Sunday, June 10, 2012

Your Tattler News & Review Sunday Edition: "You're Not Special"

(Mod: Yes, it is Sunday, which means it's time for another of our weekly "News & Review" features. Today we have just one item, a portion of a high school commencement address delivered by an English teacher by the name of David McCullough. What he had to say to the graduating seniors of Wellesley High School, Class of 2012, was rather unique to this particular - and universal - occasion. Or at least as far as I can tell. If you wish to read the entire speech - and you really ought to - you can do so by clicking here.)

"You're Not Special" (Boston Herald.com)

Commencement is life's great ceremonial beginning, with its own attendant and highly appropriate symbolism. Fitting, for example, for this auspicious rite of passage, is where we find ourselves this afternoon, the venue. Normally, I avoid cliches like the plague, wouldn't touch them with a ten foot pole, but here we are on a literal level playing field. That matters. That says something. And your ceremonial costume, shapeless, uniform, one-size-fits-all. Whether male or female, tall of short, scholar or slacker, stray-tanned prom queen or intergalactic X-Box assassin, each of you is dressed, you'll notice, exactly the same. And your diploma, exactly the same.

All of this is as it should be, because none of you is special.

You are not special. You are not exceptional.

Contrary to what your soccer trophy suggests, your glowing seventh grade report card, despite every assurance of a certain corpulent purple dinosaur, that nice Mister Rogers and your batty Aunt Sylvia, no matter how often your maternal caped crusader has swooped in to save you, you're nothing special.

Yes, you've been pampered, cosseted, doted upon, helmeted, bubble-wrapped.
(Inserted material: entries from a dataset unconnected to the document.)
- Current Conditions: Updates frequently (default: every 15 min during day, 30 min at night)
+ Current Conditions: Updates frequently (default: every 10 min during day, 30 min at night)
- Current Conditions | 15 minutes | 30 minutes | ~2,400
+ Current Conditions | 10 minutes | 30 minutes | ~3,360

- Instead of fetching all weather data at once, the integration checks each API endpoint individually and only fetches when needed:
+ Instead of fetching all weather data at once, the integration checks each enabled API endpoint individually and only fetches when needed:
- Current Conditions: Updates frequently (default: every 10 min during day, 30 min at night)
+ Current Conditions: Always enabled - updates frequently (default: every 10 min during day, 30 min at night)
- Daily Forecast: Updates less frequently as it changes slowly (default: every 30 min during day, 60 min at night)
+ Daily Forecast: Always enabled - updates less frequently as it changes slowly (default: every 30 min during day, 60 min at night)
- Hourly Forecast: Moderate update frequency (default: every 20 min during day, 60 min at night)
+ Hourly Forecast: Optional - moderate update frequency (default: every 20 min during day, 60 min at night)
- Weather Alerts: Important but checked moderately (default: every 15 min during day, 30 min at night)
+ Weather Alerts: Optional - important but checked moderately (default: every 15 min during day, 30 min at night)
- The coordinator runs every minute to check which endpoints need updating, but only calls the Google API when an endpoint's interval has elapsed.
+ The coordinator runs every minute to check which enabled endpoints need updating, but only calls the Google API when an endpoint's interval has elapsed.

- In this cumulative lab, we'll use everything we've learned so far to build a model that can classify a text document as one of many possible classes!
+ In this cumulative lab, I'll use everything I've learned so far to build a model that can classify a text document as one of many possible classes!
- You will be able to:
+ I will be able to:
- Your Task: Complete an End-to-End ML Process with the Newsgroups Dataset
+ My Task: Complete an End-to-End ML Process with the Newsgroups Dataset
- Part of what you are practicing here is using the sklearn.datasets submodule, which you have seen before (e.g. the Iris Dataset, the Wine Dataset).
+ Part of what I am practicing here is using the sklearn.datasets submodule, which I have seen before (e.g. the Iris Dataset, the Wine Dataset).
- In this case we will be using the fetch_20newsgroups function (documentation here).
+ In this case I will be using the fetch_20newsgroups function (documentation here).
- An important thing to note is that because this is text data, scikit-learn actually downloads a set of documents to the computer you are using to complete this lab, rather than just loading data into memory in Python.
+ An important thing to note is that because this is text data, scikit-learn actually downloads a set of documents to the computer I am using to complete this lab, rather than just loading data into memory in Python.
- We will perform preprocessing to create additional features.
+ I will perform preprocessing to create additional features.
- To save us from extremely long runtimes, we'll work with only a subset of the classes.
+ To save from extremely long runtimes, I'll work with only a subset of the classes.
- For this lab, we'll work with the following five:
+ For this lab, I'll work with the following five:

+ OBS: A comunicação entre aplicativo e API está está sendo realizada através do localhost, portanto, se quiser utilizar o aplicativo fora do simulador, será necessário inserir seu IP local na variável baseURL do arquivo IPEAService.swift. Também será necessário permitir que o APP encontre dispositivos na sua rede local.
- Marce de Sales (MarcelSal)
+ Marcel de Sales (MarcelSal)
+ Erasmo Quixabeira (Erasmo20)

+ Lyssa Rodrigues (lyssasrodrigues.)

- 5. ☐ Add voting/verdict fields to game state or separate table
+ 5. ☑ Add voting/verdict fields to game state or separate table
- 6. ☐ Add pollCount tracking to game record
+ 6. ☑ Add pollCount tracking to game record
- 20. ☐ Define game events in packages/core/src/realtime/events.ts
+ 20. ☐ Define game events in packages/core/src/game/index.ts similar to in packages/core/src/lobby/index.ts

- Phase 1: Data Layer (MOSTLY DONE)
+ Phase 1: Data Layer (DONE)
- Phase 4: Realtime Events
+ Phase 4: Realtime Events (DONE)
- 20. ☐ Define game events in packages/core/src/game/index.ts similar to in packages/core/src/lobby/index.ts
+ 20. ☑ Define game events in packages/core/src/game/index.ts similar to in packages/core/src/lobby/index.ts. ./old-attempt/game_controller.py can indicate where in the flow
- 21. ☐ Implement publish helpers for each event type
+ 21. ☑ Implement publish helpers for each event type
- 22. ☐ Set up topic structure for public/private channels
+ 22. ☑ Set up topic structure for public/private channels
Yes, capable adults with other things to do have held you, kissed you, fed you, wiped your mouth, wiped your bottom, trained you, taught you, tutored you, coached you, listened to you, counseled you, encouraged you, consoled you and encouraged you again. You've been nudged, cajoled, wheedled and implored. You've been feted and fawned over and called sweetie pie. Yes, you have. And, certainly, we've been to your games, your plays, your recitals, your science fairs. Absolutely, smiles ignite when you walk into a room, and hundreds gasp with delight at your every tweet. Why, maybe you've even had your picture in the Townsman! And now you've conquered high school, and indisputably, here we have all gathered for you. The pride and joy of this fine community, the first to emerge from that magnificent new building.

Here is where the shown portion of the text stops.